Work to be completed -> Give the count of lines in the data that include "DOLPHINS", with no other words.

Provided records ->
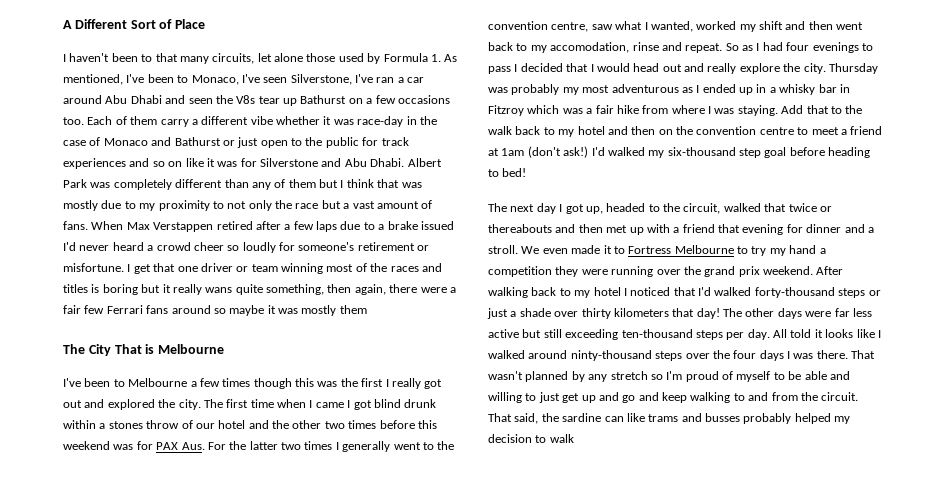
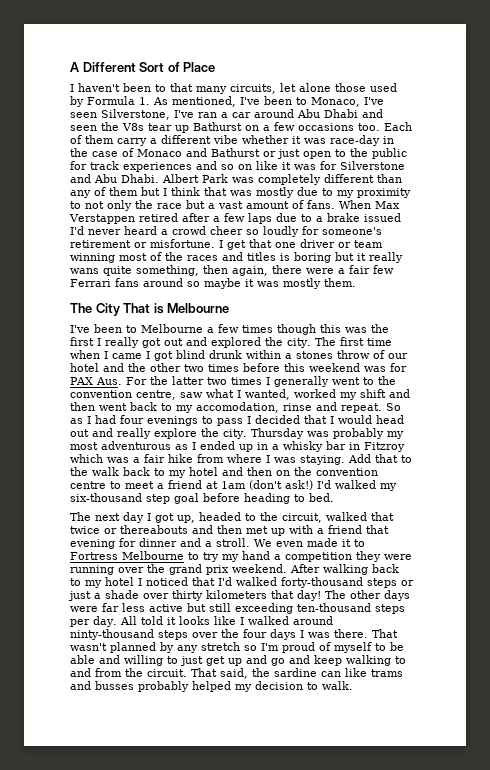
- I get that one driver or team winning most of the races and titles is boring but it really wans quite something, then again, there were a fair few Ferrari fans around so maybe it was mostly them
+ I get that one driver or team winning most of the races and titles is boring but it really wans quite something, then again, there were a fair few Ferrari fans around so maybe it was mostly them.
- I'd walked my six-thousand step goal before heading to bed!
+ I'd walked my six-thousand step goal before heading to bed.
- That said, the sardine can like trams and busses probably helped my decision to walk
+ That said, the sardine can like trams and busses probably helped my decision to walk.

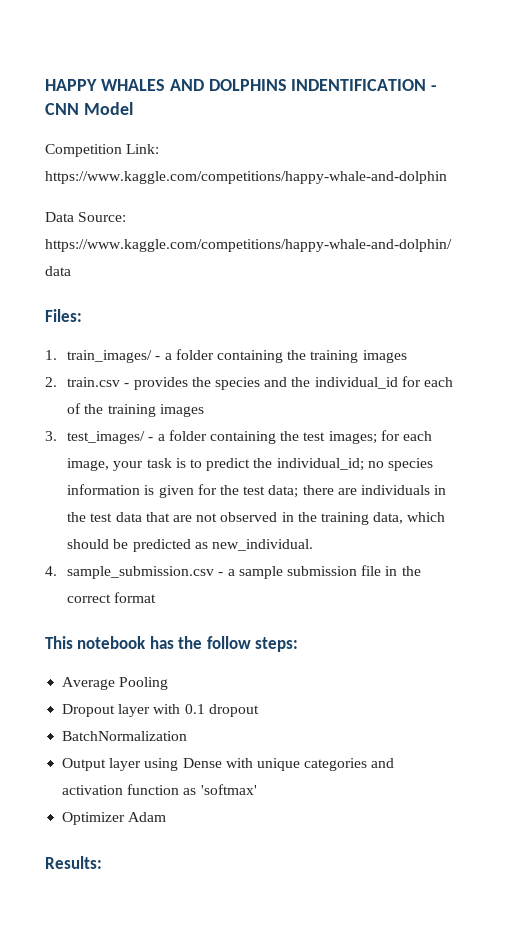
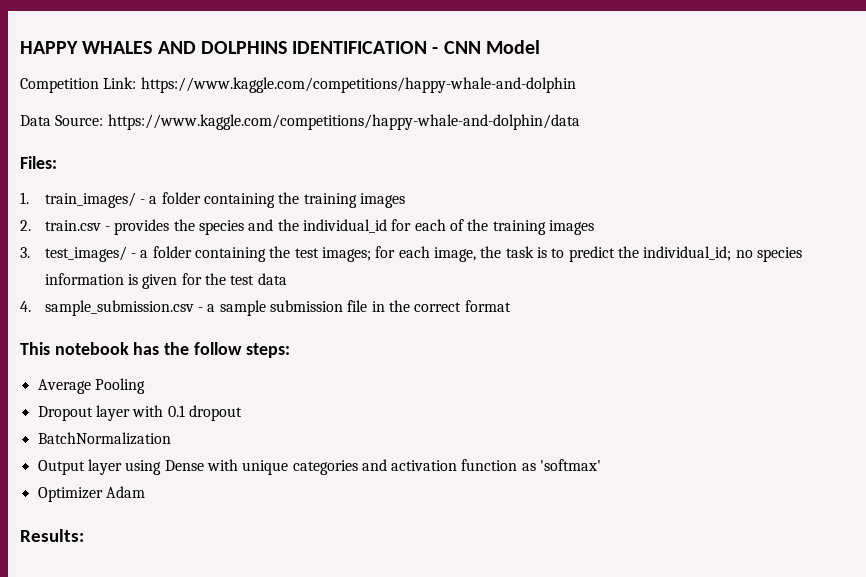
- HAPPY WHALES AND DOLPHINS INDENTIFICATION - CNN Model
+ HAPPY WHALES AND DOLPHINS IDENTIFICATION - CNN Model
- 3. test_images/ - a folder containing the test images; for each image, your task is to predict the individual_id; no species information is given for the test data; there are individuals in the test data that are not observed in the training data, which should be predicted as new_individual.
+ 3. test_images/ - a folder containing the test images; for each image, the task is to predict the individual_id; no species information is given for the test data

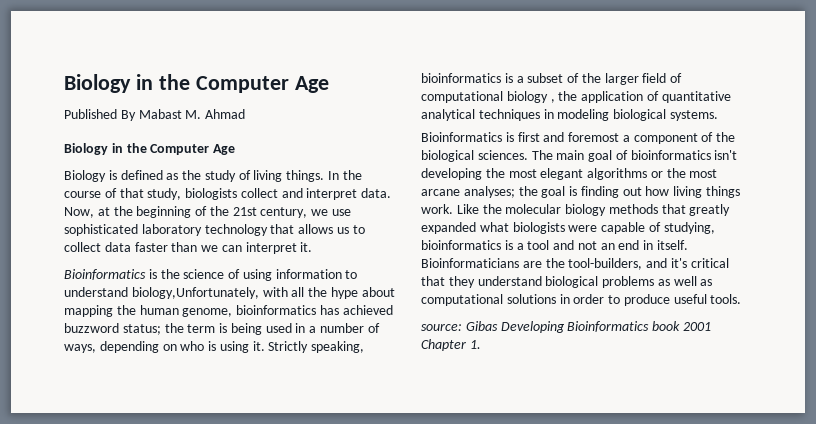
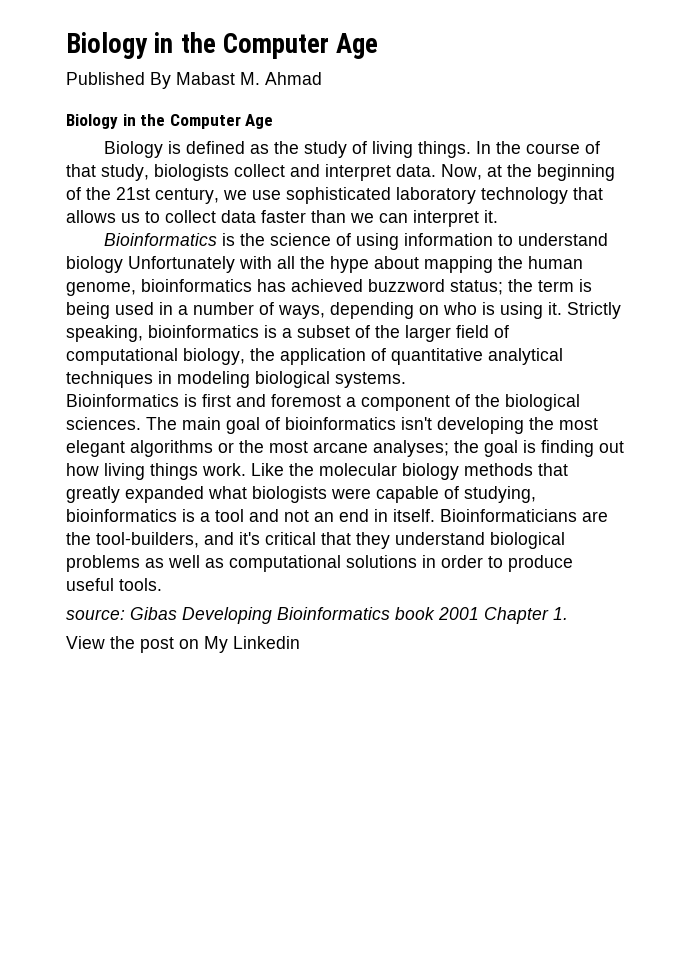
- Bioinformatics is the science of using information to understand biology,Unfortunately, with all the hype about mapping the human genome, bioinformatics has achieved buzzword status; the term is being used in a number of ways, depending on who is using it.
+ Bioinformatics is the science of using information to understand biology Unfortunately with all the hype about mapping the human genome, bioinformatics has achieved buzzword status; the term is being used in a number of ways, depending on who is using it.
- Strictly speaking, bioinformatics is a subset of the larger field of computational biology , the application of quantitative analytical techniques in modeling biological systems.
+ Strictly speaking, bioinformatics is a subset of the larger field of computational biology, the application of quantitative analytical techniques in modeling biological systems.
+ View the post on My Linkedin

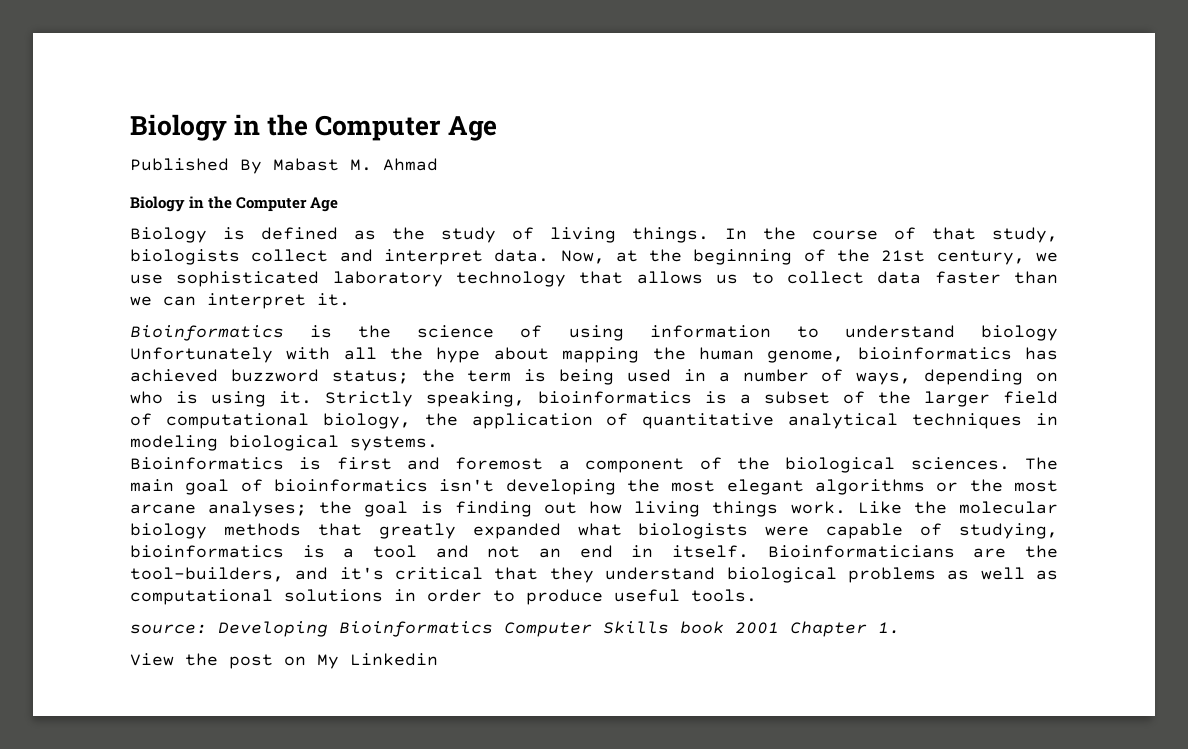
- source: Gibas Developing Bioinformatics book 2001 Chapter 1.
+ source: Developing Bioinformatics Computer Skills book 2001 Chapter 1.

Problem solution -> 2